Never underestimate the power of a fictional story.

 And while we’re on the theme of animals…

#6. Visit the snake dens at Narcisse. It’s common knowledge that wherever there’s a unique point of interest on the planet, the people who appreciate it least are those within a three-hour radius of said point. Narcisse, Manitoba, is known for hosting the world’s largest concentration of snakes, due to a combination of limestone crevices below the frost line where garter snakes can safely hibernate in minus forty temperatures, and nearby marshes teaming with frogs to eat. In spring, the snakes come out to mate and their sheer numbers attract three to four thousand human visitors a day!

 Although our kids had gone to Narcisse on school field trips, and even our grandsons had visited, Jon and I had never made the two-hour trip. So we teamed up with our son Nate and his three boys (their mother decided she’d prefer a quiet afternoon home alone to mingling with snakes. Go figure.) The weather was perfect and we enjoyed a sunny picnic before heading out on the three-kilometer hike where you can view four different snake pits from the relative security of wooden platforms.

Some say the feelings many women have toward snakes goes back to Eve and the serpent in the Garden of Eden when God tells the serpent, “I will put enmity between you and the woman…” We equate snakes with the devil himself. When I posted this photo of myself holding a snake the next day, the reactions from several female friends were predictable: “I wouldn’t be caught dead,” or “you’re braver than me!” Even my animal-loving mother said she wouldn’t hold a snake for five thousand dollars. I said, “Seriously? For five thousand dollars, I think I’d eat one!”

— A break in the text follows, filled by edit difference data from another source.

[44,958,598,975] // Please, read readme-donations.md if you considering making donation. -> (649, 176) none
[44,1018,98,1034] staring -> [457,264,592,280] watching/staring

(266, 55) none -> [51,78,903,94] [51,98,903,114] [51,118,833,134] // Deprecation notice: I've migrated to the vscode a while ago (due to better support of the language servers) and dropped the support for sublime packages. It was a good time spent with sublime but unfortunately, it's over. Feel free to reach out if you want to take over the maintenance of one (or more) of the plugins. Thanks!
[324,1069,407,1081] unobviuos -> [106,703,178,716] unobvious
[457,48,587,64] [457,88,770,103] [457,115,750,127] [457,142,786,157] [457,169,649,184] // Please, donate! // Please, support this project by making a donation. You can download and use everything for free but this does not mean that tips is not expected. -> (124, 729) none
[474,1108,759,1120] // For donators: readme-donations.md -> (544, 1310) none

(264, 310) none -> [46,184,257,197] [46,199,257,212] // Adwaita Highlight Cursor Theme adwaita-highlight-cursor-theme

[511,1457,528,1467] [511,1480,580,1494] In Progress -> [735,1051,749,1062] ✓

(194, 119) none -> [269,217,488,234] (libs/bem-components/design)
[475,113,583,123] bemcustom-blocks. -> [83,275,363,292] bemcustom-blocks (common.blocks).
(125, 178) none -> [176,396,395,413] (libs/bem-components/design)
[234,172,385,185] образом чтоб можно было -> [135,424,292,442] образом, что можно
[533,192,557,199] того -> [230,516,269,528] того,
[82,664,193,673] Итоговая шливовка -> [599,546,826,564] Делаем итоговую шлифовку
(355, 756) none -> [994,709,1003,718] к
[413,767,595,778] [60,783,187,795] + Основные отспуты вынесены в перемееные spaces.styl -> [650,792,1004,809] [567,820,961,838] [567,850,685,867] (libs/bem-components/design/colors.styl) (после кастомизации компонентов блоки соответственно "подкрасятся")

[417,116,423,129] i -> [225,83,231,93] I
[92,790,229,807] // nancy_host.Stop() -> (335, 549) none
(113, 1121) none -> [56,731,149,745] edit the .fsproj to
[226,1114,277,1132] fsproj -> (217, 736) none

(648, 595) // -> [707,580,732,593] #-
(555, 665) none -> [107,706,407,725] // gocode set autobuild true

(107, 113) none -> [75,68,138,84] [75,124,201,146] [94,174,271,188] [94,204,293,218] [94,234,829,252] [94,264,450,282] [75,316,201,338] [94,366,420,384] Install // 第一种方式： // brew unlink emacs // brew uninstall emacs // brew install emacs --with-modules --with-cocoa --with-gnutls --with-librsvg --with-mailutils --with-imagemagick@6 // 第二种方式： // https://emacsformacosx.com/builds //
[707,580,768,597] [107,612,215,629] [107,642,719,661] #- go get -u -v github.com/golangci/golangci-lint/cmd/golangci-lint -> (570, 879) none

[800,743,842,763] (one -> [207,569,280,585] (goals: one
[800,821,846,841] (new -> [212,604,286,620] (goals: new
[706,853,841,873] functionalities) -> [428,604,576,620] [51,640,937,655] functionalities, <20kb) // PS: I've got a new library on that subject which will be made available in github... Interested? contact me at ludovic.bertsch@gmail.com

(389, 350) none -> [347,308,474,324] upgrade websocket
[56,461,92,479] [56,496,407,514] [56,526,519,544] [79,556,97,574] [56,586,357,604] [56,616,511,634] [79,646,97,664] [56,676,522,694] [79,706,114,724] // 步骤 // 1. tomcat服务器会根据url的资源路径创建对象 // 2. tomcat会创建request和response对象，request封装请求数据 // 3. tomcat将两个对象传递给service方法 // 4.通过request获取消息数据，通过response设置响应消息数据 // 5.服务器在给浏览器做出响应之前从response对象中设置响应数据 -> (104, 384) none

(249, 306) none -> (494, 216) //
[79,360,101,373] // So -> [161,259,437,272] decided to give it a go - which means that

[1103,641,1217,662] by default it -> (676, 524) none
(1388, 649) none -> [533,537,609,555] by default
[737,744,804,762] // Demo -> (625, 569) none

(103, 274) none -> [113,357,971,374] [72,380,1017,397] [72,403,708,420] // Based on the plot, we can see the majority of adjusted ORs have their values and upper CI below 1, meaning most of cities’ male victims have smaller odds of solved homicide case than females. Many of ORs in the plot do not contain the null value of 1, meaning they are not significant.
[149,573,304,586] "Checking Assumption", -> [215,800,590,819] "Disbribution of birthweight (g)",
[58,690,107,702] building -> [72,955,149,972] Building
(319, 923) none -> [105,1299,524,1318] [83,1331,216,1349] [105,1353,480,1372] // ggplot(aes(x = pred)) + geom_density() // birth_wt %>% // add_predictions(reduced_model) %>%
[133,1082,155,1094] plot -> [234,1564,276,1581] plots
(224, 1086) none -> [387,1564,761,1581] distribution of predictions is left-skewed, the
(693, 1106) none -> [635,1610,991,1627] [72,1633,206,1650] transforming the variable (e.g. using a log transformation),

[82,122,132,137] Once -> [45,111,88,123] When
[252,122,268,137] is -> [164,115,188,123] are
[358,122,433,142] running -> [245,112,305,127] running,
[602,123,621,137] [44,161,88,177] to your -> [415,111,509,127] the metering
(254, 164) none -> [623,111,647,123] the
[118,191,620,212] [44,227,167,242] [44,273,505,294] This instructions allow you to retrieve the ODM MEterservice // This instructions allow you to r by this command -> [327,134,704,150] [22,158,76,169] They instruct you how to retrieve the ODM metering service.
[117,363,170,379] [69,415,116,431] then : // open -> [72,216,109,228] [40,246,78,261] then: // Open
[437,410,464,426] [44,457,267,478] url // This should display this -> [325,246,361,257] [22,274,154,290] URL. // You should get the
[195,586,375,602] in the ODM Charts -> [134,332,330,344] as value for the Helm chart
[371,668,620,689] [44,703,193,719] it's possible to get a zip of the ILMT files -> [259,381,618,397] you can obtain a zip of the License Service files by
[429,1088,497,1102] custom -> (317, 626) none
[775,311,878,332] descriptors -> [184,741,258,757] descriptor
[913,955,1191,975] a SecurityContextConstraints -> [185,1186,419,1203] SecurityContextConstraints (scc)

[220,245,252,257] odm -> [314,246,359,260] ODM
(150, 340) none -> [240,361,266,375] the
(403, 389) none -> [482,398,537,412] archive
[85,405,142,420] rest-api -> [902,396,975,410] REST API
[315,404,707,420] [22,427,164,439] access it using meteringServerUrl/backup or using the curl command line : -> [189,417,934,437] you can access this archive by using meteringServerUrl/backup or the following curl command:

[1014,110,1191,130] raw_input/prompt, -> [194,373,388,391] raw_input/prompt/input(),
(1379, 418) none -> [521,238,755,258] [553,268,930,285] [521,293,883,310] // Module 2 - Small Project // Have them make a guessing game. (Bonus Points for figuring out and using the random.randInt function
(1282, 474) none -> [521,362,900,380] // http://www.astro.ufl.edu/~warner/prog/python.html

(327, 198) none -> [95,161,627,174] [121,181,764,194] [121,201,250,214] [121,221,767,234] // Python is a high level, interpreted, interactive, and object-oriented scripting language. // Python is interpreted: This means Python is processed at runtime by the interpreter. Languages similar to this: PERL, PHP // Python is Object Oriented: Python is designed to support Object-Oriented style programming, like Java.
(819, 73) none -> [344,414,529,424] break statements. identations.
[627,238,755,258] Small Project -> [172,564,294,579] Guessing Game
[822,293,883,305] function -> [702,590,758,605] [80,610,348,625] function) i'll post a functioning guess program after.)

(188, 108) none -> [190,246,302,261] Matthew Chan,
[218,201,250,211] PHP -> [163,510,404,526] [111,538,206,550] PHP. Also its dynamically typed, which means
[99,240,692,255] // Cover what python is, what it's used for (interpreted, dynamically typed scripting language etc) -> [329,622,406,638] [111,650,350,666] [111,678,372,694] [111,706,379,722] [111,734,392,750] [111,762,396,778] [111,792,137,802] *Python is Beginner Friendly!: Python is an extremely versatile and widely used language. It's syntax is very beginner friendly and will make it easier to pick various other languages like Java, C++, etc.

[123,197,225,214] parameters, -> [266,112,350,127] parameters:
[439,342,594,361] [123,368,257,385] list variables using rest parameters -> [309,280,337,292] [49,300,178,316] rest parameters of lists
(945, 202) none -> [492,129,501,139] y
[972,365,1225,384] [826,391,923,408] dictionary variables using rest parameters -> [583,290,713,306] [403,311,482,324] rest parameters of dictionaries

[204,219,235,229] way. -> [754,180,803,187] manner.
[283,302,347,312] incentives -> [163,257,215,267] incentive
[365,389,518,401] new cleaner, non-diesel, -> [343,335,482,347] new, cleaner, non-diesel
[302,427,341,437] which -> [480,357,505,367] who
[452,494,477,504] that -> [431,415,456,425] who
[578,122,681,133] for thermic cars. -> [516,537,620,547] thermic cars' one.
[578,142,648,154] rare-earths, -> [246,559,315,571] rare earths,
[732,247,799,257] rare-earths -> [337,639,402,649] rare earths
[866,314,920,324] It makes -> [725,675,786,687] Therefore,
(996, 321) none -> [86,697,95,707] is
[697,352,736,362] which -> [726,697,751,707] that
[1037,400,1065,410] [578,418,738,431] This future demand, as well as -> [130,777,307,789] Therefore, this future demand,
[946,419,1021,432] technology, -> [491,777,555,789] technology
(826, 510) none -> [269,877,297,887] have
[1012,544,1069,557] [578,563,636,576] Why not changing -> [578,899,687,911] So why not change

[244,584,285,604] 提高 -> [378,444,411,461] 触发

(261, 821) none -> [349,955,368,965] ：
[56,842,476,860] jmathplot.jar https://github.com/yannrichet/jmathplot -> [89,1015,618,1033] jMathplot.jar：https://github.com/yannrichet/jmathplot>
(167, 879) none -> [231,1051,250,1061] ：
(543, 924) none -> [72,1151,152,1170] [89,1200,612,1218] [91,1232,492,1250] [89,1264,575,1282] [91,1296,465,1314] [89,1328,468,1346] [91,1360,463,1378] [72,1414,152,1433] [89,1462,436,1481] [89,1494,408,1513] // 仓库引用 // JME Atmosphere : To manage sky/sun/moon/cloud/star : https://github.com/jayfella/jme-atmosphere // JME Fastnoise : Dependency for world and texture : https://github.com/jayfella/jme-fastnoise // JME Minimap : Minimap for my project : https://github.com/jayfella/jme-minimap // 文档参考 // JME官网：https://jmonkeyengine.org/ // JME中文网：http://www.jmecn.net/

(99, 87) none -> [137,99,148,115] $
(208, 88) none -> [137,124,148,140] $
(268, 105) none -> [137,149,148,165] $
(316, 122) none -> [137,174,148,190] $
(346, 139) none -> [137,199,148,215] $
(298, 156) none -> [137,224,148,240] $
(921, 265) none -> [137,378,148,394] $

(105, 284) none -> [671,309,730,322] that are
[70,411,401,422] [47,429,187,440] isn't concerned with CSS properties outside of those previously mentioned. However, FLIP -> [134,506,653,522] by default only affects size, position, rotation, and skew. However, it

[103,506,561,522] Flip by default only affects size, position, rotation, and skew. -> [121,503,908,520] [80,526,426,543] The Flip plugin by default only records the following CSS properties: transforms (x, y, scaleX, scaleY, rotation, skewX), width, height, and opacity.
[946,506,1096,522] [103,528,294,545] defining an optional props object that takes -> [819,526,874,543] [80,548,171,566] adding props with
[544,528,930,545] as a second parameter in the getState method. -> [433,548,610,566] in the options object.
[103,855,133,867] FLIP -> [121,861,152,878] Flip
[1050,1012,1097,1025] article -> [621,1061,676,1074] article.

Properly cooked, of course.

My theory is, it’s not that the snakes are so frightening. We simply hate the “startle” and the speed at which they move when you’re in your back yard and suddenly there’s one at your feet. Or, like the time when I was a kid on my bike and a snake somehow got caught in the spokes of my front tire and flipped up into my face. Not cool. But when you’re expecting to see one—or thousands—the startle factor is gone, and they are simply interesting, harmless little creatures. At any rate, it was a great memory to make with five of my favorite guys in all the world.

Plus, the snake pits gave Jon and me another place to kiss. The kissing list is now up to 22. Eighteen more to go!